EXERCISE PROMPT
Starting with the line that contains "left: 40px ->", give again exactly and only each line through the end of the records; include the last line and exclude pictures.

DATA TO USE Start Marker

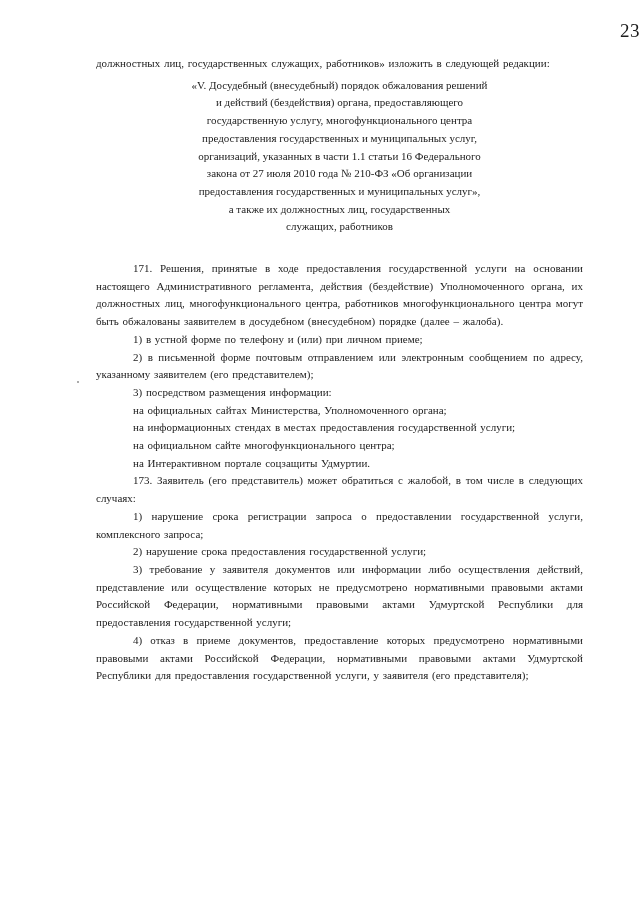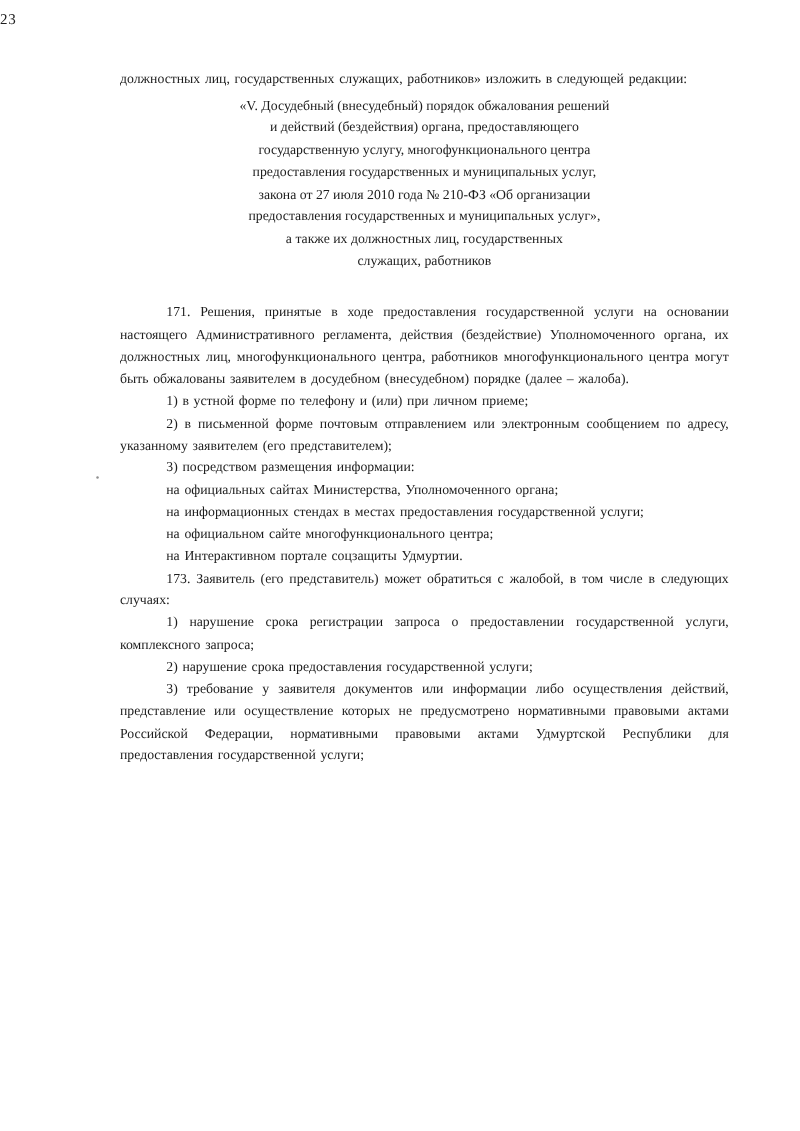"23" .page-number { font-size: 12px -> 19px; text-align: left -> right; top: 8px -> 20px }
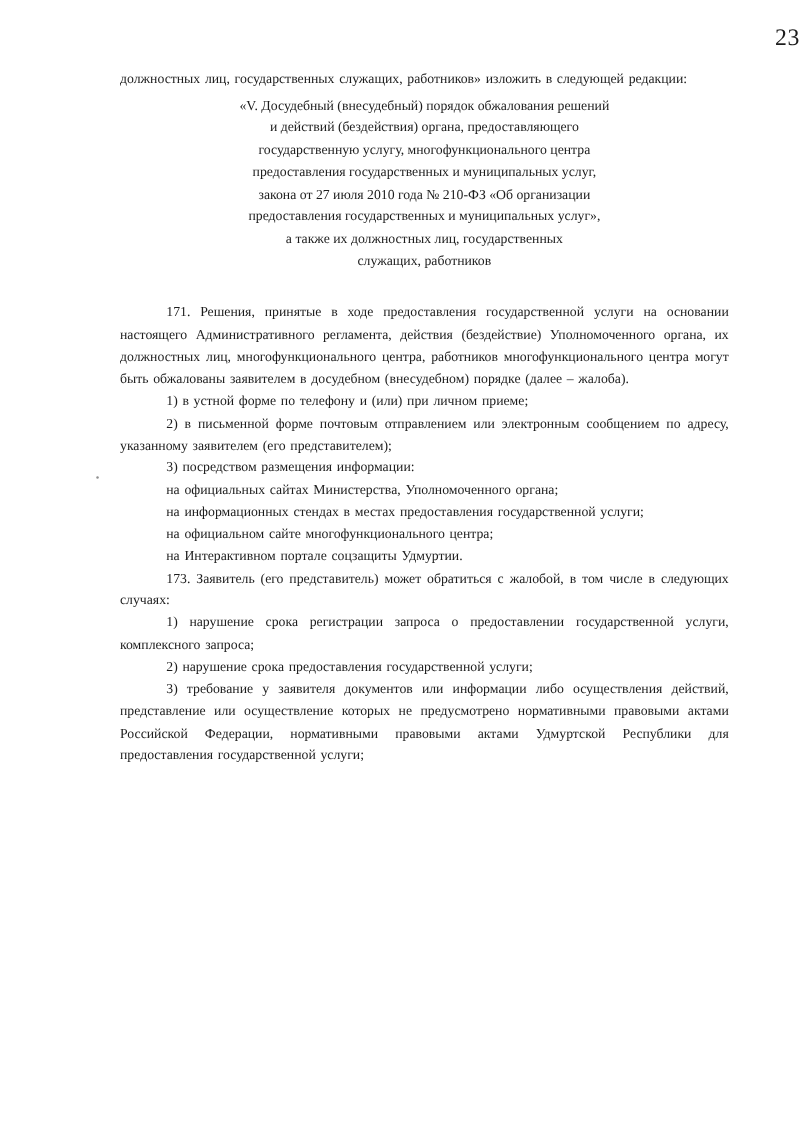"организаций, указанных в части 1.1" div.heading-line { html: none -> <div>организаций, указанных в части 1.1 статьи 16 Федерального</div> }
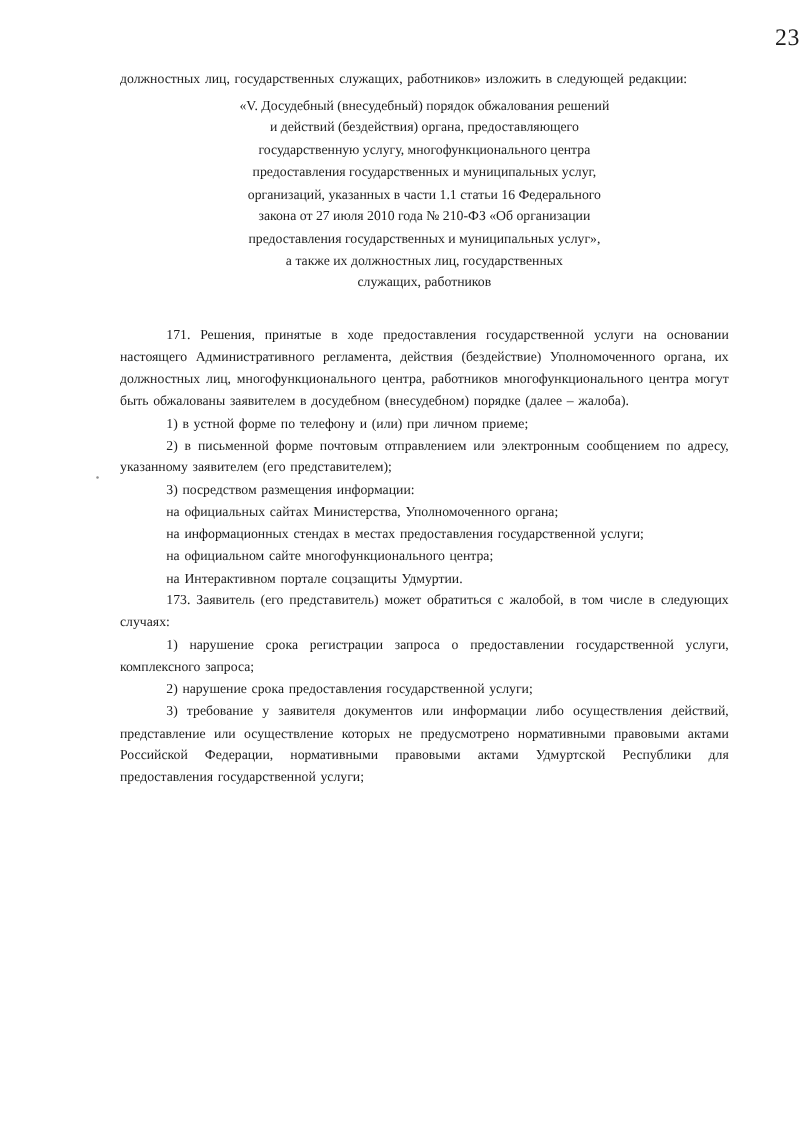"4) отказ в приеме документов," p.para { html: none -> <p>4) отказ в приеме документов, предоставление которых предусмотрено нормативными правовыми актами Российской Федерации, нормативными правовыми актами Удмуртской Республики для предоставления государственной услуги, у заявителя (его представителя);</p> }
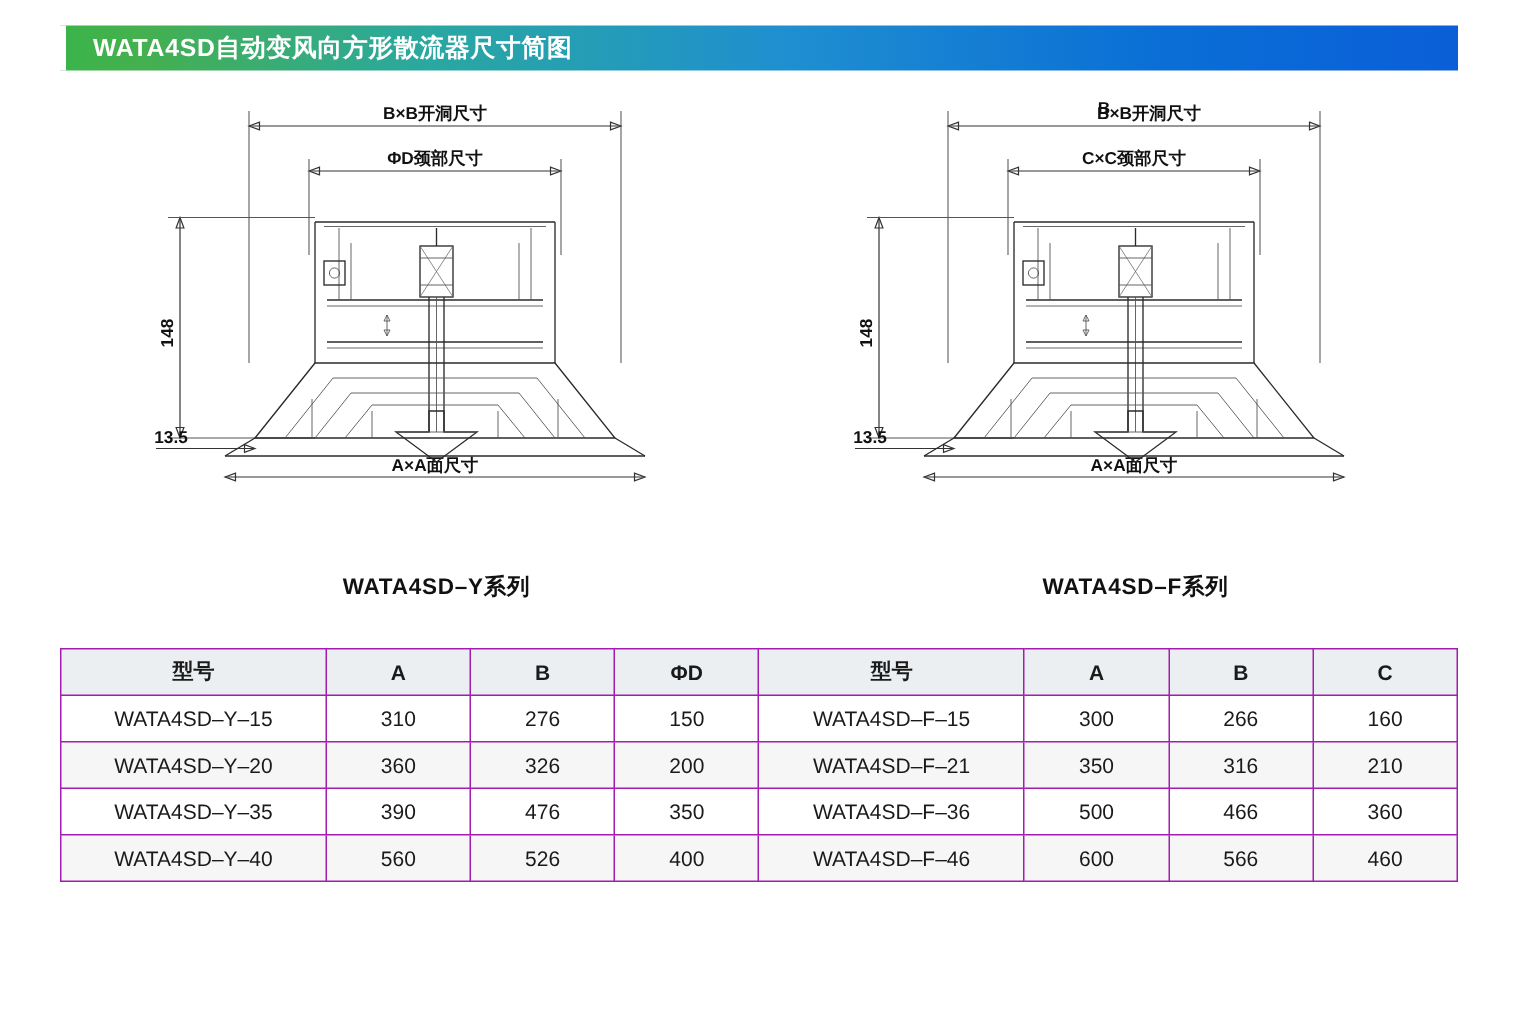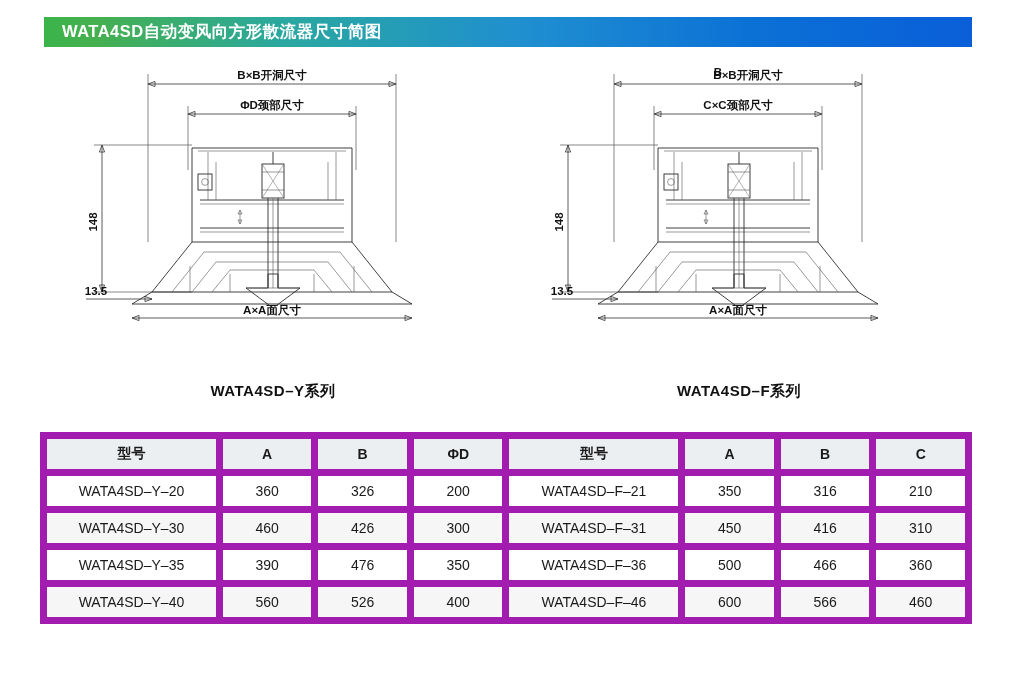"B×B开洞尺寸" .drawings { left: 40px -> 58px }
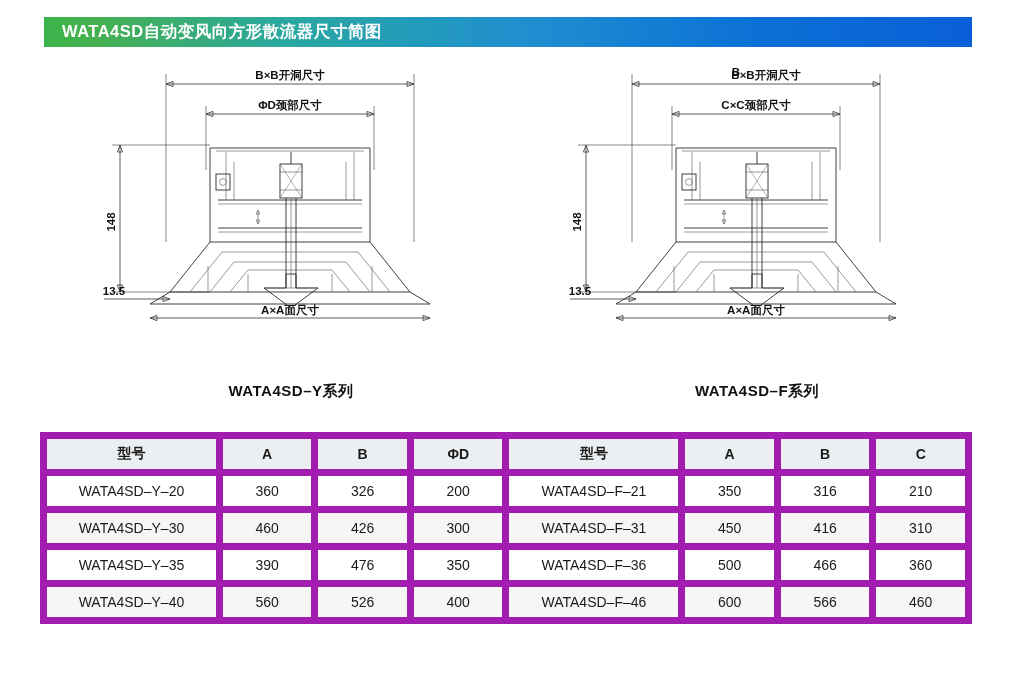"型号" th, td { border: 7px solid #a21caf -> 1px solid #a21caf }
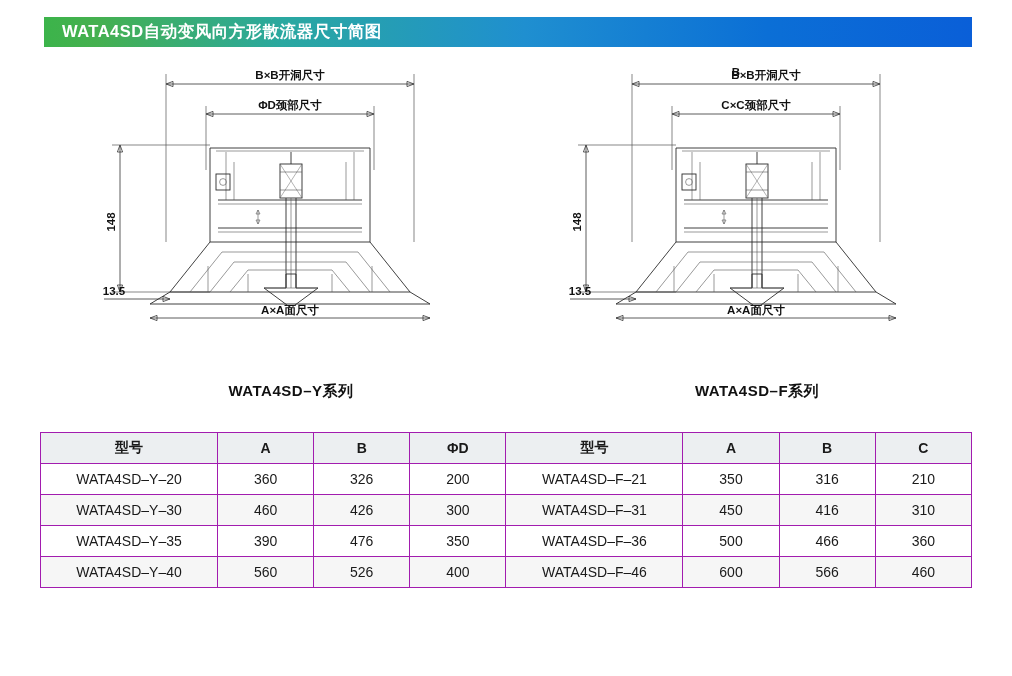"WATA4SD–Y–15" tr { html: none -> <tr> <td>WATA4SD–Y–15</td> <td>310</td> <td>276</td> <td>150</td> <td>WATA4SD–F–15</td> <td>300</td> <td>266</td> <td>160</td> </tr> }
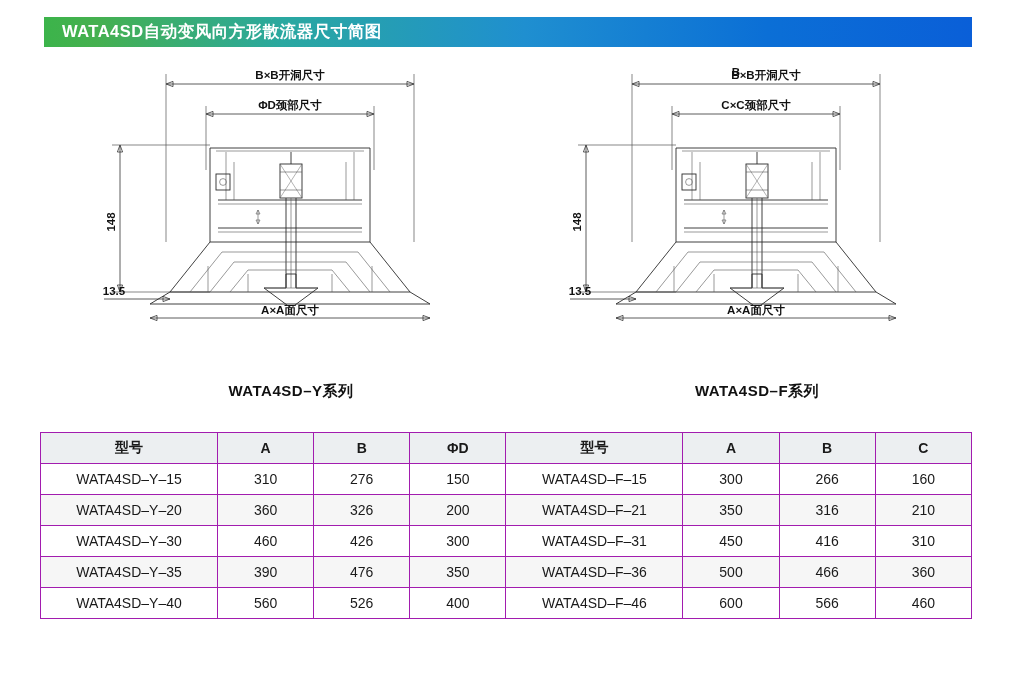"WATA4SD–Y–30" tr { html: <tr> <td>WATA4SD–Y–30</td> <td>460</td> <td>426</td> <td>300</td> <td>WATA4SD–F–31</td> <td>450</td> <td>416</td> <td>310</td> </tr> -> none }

DATA TO USE End Marker

ANSWER
"B×B开洞尺寸" .drawings { left: 40px -> 58px }
"型号" th, td { border: 7px solid #a21caf -> 1px solid #a21caf }
"WATA4SD–Y–15" tr { html: none -> <tr> <td>WATA4SD–Y–15</td> <td>310</td> <td>276</td> <td>150</td> <td>WATA4SD–F–15</td> <td>300</td> <td>266</td> <td>160</td> </tr> }
"WATA4SD–Y–30" tr { html: <tr> <td>WATA4SD–Y–30</td> <td>460</td> <td>426</td> <td>300</td> <td>WATA4SD–F–31</td> <td>450</td> <td>416</td> <td>310</td> </tr> -> none }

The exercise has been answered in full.